What you need to do
Before you return the lines below, strip out any images and keep every word as written.

Stored data
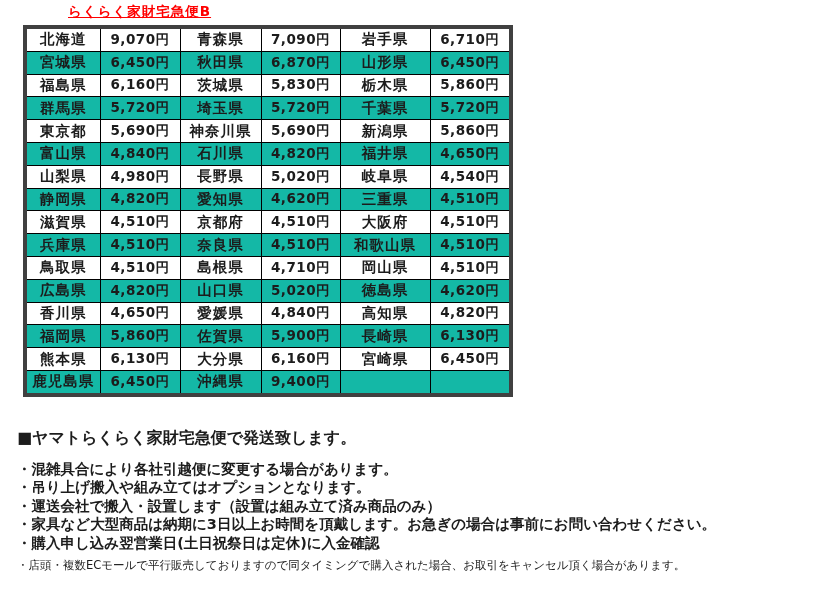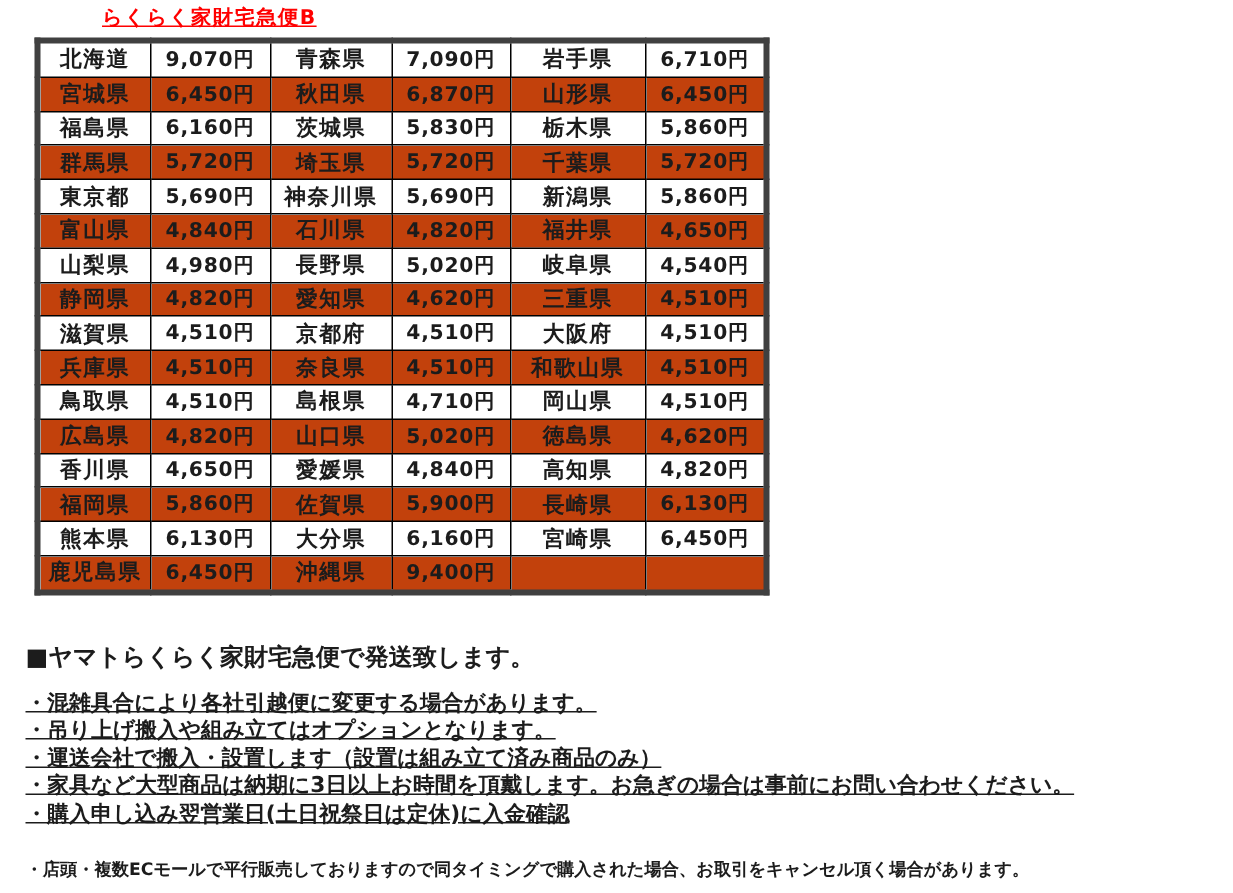--- a/index.html
+++ b/index.html
@@ -19,25 +19,25 @@
     border:4px solid #404040;
   }
   table.fees td{
     border:1px solid #000000;
     height:21.8px;padding:0 2px;
     text-align:center;vertical-align:middle;
     font-weight:bold;white-space:nowrap;overflow:hidden;
   }
   td.pref{font-size:14.5px;letter-spacing:1px;}
   td.fee{font-size:13.5px;letter-spacing:0.5px;}
-  tr.alt td{background:#c2410c;}
+  tr.alt td{background:#14b8a6;}
   .notes{position:absolute;left:17px;top:412px;white-space:nowrap;}
   .notes-heading{font-size:16px;font-weight:bold;line-height:19px;margin:16px 0 13px 0;}
-  .bullet-line{font-size:14.5px;font-weight:bold;line-height:18.4px;text-decoration:underline;}
-  .small-note{font-size:11.5px;font-weight:bold;line-height:14px;margin-top:20px;}
+  .bullet-line{font-size:14.5px;font-weight:bold;line-height:18.4px;}
+  .small-note{font-size:11.5px;font-weight:normal;line-height:14px;margin-top:6px;}
 </style>
 </head>
 <body>
 
 <div class="title">らくらく家財宅急便B</div>
 
 <table class="fees">
   <colgroup>
     <col style="width:75px">
       <col style="width:80px">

Task output
--- a/index.html
+++ b/index.html
@@ -19,25 +19,25 @@
     border:4px solid #404040;
   }
   table.fees td{
     border:1px solid #000000;
     height:21.8px;padding:0 2px;
     text-align:center;vertical-align:middle;
     font-weight:bold;white-space:nowrap;overflow:hidden;
   }
   td.pref{font-size:14.5px;letter-spacing:1px;}
   td.fee{font-size:13.5px;letter-spacing:0.5px;}
-  tr.alt td{background:#c2410c;}
+  tr.alt td{background:#14b8a6;}
   .notes{position:absolute;left:17px;top:412px;white-space:nowrap;}
   .notes-heading{font-size:16px;font-weight:bold;line-height:19px;margin:16px 0 13px 0;}
-  .bullet-line{font-size:14.5px;font-weight:bold;line-height:18.4px;text-decoration:underline;}
-  .small-note{font-size:11.5px;font-weight:bold;line-height:14px;margin-top:20px;}
+  .bullet-line{font-size:14.5px;font-weight:bold;line-height:18.4px;}
+  .small-note{font-size:11.5px;font-weight:normal;line-height:14px;margin-top:6px;}
 </style>
 </head>
 <body>
 
 <div class="title">らくらく家財宅急便B</div>
 
 <table class="fees">
   <colgroup>
     <col style="width:75px">
       <col style="width:80px">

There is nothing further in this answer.